§ **Your task**: Among the lines below, tally those that contain "invoice" and respond with the total only.

§ **Data shown**:
<<<<

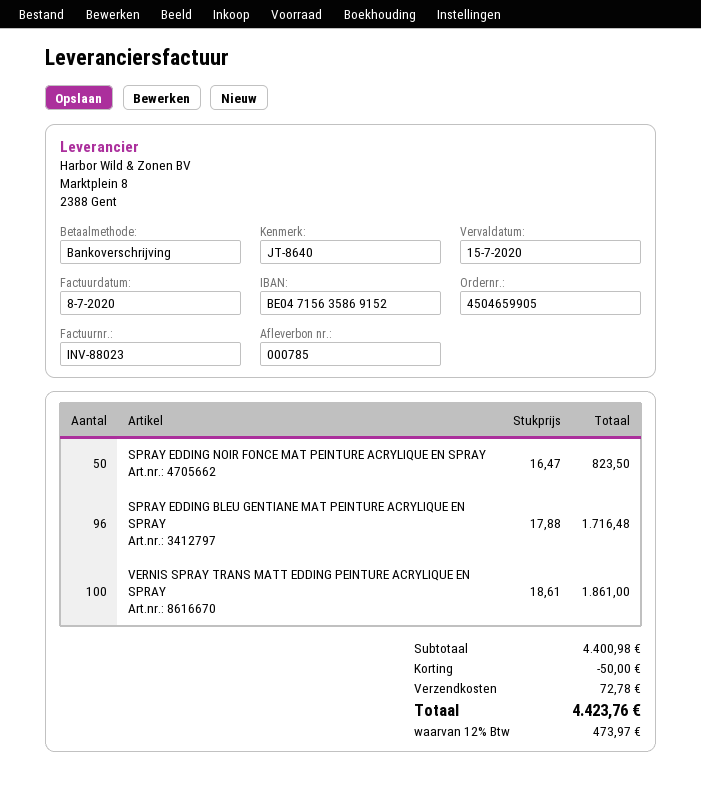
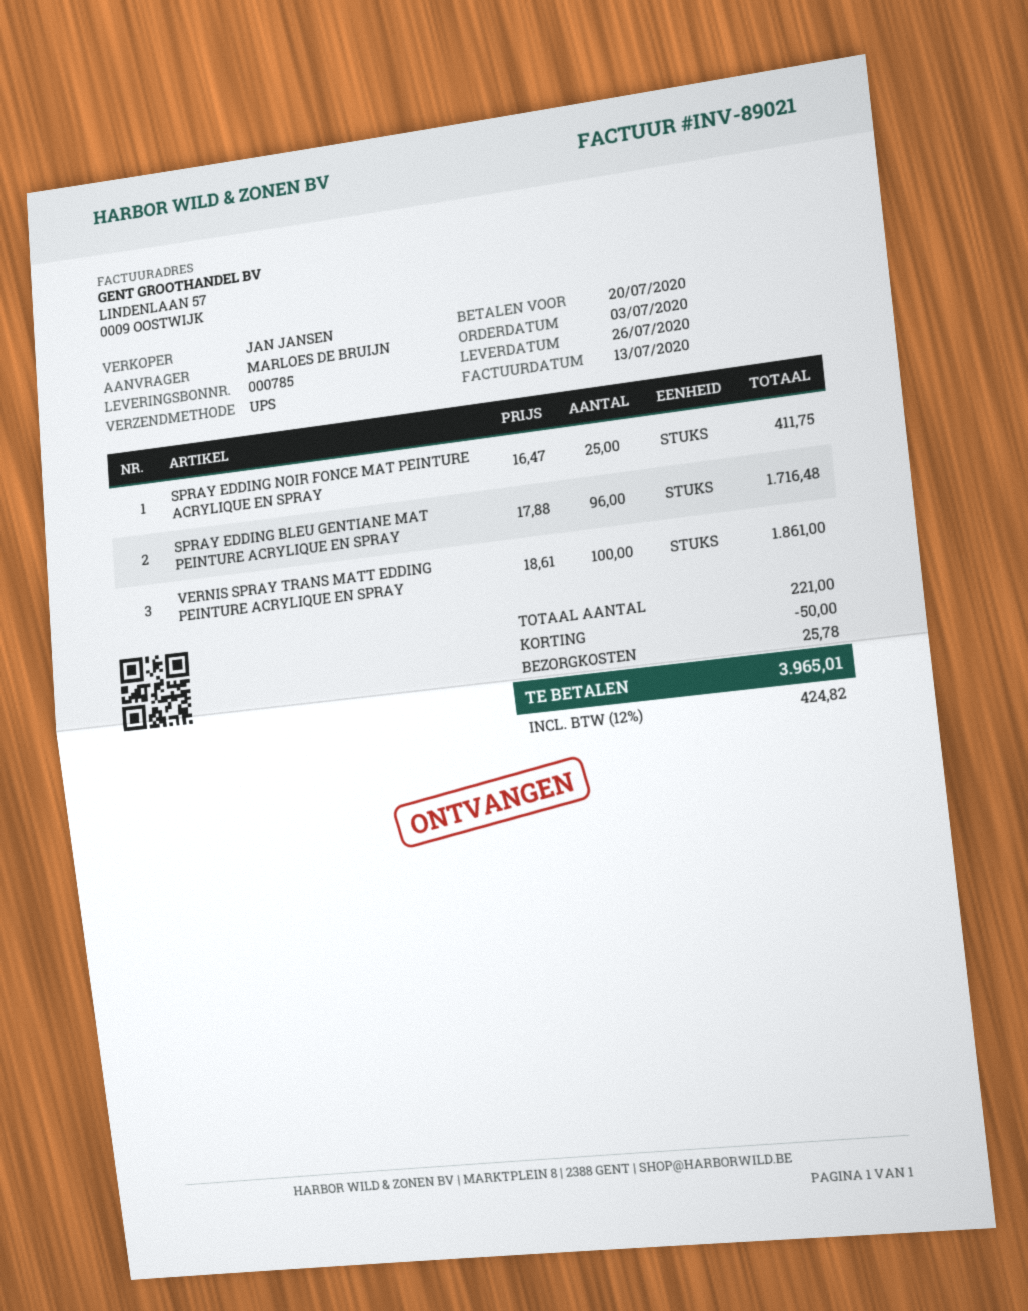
invoice number: INV-88023 -> INV-89021
invoice date: 2020-07-08 -> 2020-07-13
due date: 2020-07-15 -> 2020-07-20
SPRAY EDDING NOIR FONCE MAT PEINTURE ACRYLIQUE EN SPRAY: 50 x 16.47 = 823.50 -> 25 x 16.47 = 411.75
shipping: 72.78 -> 25.78
tax: 12% = 473.97 -> 12% = 424.82
total: 4423.76 -> 3965.01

>>>>

§ **Exercise response**: 2